=== Begin Enclosure ===

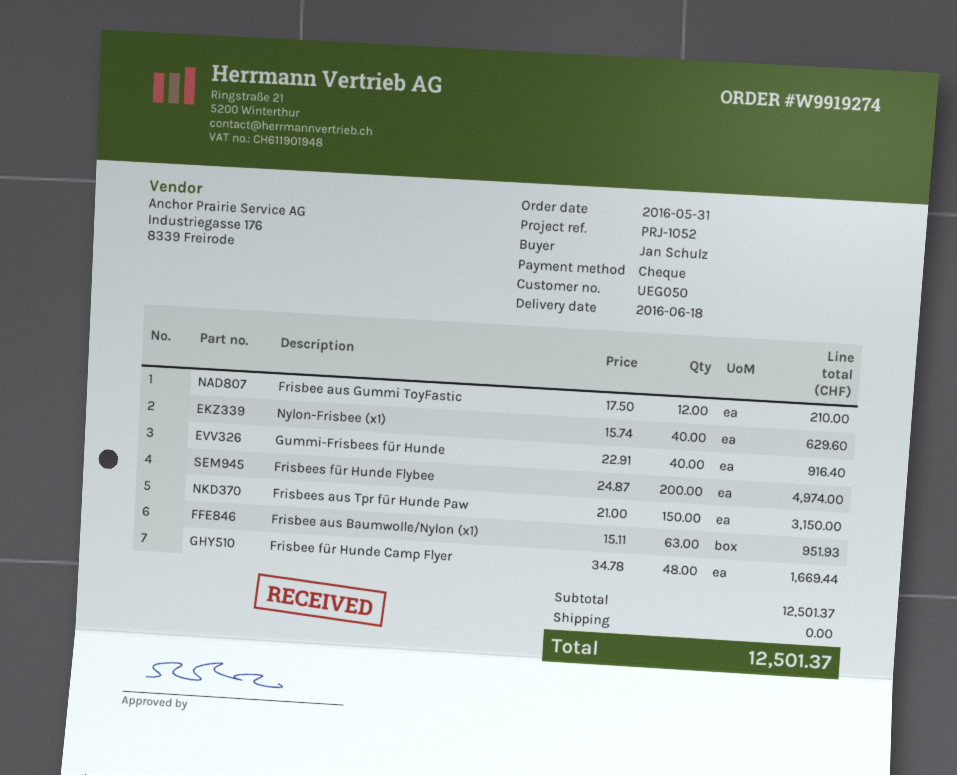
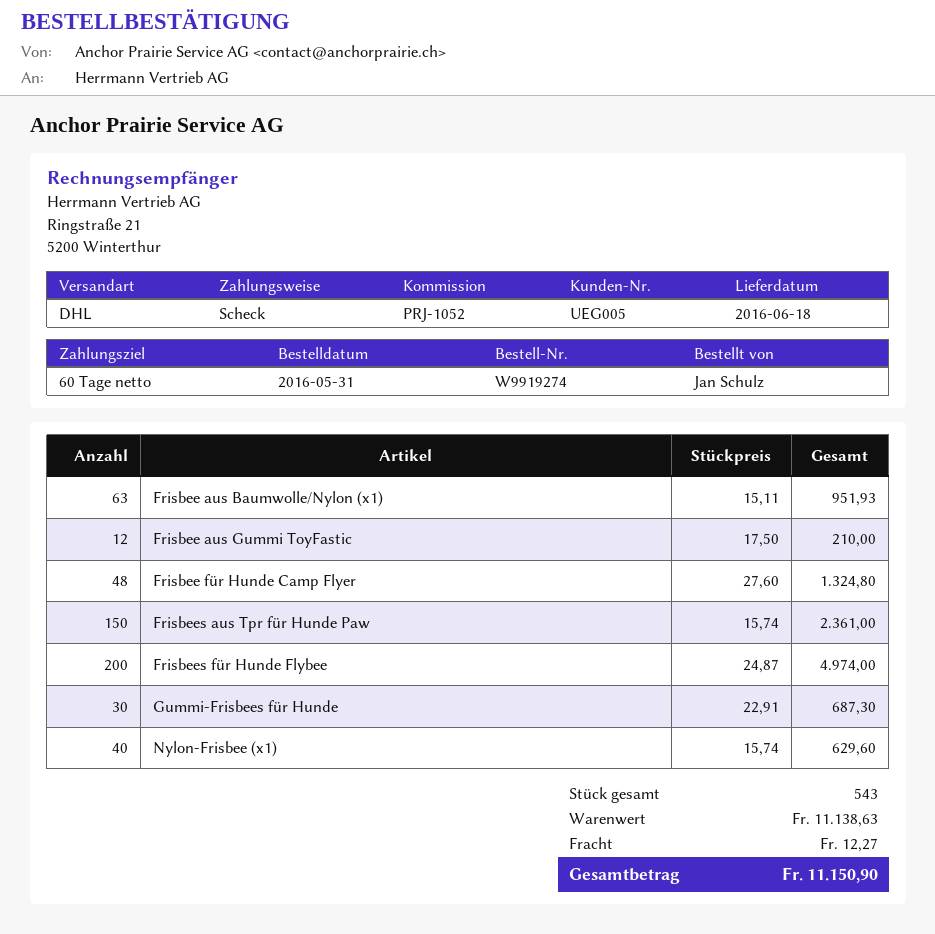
customer number: UEG050 -> UEG005
Gummi-Frisbees für Hunde: 40 x 22.91 = 916.40 -> 30 x 22.91 = 687.30
Frisbees aus Tpr für Hunde Paw: 150 x 21.00 = 3150.00 -> 150 x 15.74 = 2361.00
Frisbee für Hunde Camp Flyer: 48 x 34.78 = 1669.44 -> 48 x 27.60 = 1324.80
subtotal: 12501.37 -> 11138.63
shipping: 0.00 -> 12.27
total: 12501.37 -> 11150.90

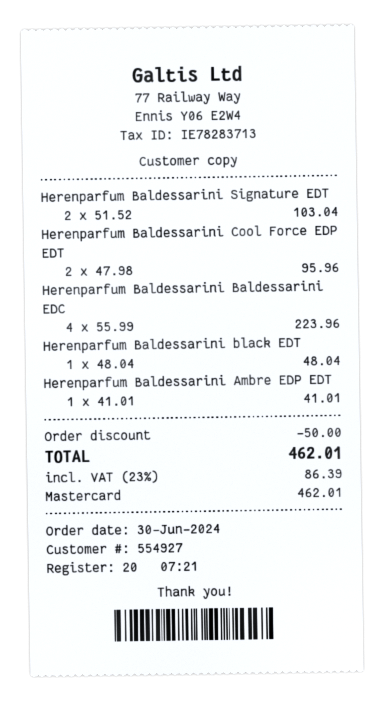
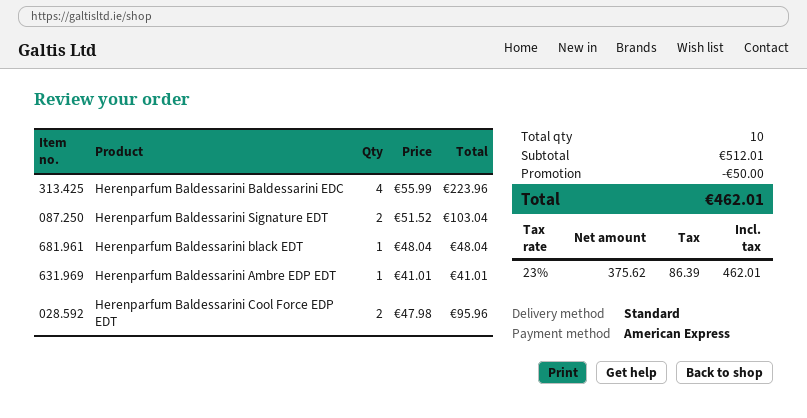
payment method: Mastercard -> American Express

=== End Enclosure ===

REQUIREMENT: Your task is to transcribe all of the records precisely, with no images included.

REPLY TO THE TASK:
customer number: UEG050 -> UEG005
Gummi-Frisbees für Hunde: 40 x 22.91 = 916.40 -> 30 x 22.91 = 687.30
Frisbees aus Tpr für Hunde Paw: 150 x 21.00 = 3150.00 -> 150 x 15.74 = 2361.00
Frisbee für Hunde Camp Flyer: 48 x 34.78 = 1669.44 -> 48 x 27.60 = 1324.80
subtotal: 12501.37 -> 11138.63
shipping: 0.00 -> 12.27
total: 12501.37 -> 11150.90

payment method: Mastercard -> American Express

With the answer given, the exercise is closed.